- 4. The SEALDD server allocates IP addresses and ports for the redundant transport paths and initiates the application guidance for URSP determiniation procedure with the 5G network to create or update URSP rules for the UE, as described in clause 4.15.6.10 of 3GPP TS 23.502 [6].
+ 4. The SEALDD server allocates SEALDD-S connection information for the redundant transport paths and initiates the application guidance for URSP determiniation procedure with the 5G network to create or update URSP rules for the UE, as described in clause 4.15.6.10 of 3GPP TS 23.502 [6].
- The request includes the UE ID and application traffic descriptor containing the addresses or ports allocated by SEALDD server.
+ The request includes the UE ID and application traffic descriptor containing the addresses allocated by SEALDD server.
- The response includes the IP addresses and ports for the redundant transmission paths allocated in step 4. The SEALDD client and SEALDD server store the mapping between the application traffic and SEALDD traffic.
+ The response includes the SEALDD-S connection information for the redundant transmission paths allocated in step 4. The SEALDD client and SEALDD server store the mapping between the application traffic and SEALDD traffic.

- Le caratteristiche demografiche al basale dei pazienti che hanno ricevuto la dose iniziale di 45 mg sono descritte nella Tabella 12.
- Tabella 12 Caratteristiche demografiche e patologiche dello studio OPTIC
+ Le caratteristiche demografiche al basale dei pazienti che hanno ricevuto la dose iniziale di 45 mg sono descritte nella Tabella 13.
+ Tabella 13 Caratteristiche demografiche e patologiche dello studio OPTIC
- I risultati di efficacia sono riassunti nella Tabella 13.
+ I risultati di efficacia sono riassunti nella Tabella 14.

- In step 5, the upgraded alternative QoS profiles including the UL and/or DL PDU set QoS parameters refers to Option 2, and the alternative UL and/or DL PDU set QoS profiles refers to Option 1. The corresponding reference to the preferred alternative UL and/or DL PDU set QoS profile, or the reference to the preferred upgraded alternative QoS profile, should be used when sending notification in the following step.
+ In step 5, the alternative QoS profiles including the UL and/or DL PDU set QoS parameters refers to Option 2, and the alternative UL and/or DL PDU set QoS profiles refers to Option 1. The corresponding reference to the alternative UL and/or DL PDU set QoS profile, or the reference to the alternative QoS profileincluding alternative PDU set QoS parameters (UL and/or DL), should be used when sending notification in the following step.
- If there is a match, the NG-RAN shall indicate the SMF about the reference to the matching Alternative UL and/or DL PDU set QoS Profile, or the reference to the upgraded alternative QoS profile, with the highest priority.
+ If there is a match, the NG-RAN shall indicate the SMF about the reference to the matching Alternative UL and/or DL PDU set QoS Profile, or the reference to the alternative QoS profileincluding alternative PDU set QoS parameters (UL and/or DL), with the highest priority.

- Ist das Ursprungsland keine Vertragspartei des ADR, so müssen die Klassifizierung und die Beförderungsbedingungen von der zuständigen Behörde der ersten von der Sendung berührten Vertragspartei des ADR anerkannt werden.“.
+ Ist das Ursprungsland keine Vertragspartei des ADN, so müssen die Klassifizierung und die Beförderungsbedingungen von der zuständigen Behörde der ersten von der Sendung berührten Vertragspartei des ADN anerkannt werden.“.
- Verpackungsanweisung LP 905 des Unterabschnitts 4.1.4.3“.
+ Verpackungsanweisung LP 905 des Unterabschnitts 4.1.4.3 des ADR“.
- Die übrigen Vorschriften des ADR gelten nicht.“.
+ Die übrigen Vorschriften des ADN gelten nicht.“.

• • •

__Directions for this task__
An exact copy is required of each line from the one containing "des ADN, so" through the last line of the material, and of no other line.

__Written answer__
+ Ist das Ursprungsland keine Vertragspartei des ADN, so müssen die Klassifizierung und die Beförderungsbedingungen von der zuständigen Behörde der ersten von der Sendung berührten Vertragspartei des ADN anerkannt werden.“.
- Verpackungsanweisung LP 905 des Unterabschnitts 4.1.4.3“.
+ Verpackungsanweisung LP 905 des Unterabschnitts 4.1.4.3 des ADR“.
- Die übrigen Vorschriften des ADR gelten nicht.“.
+ Die übrigen Vorschriften des ADN gelten nicht.“.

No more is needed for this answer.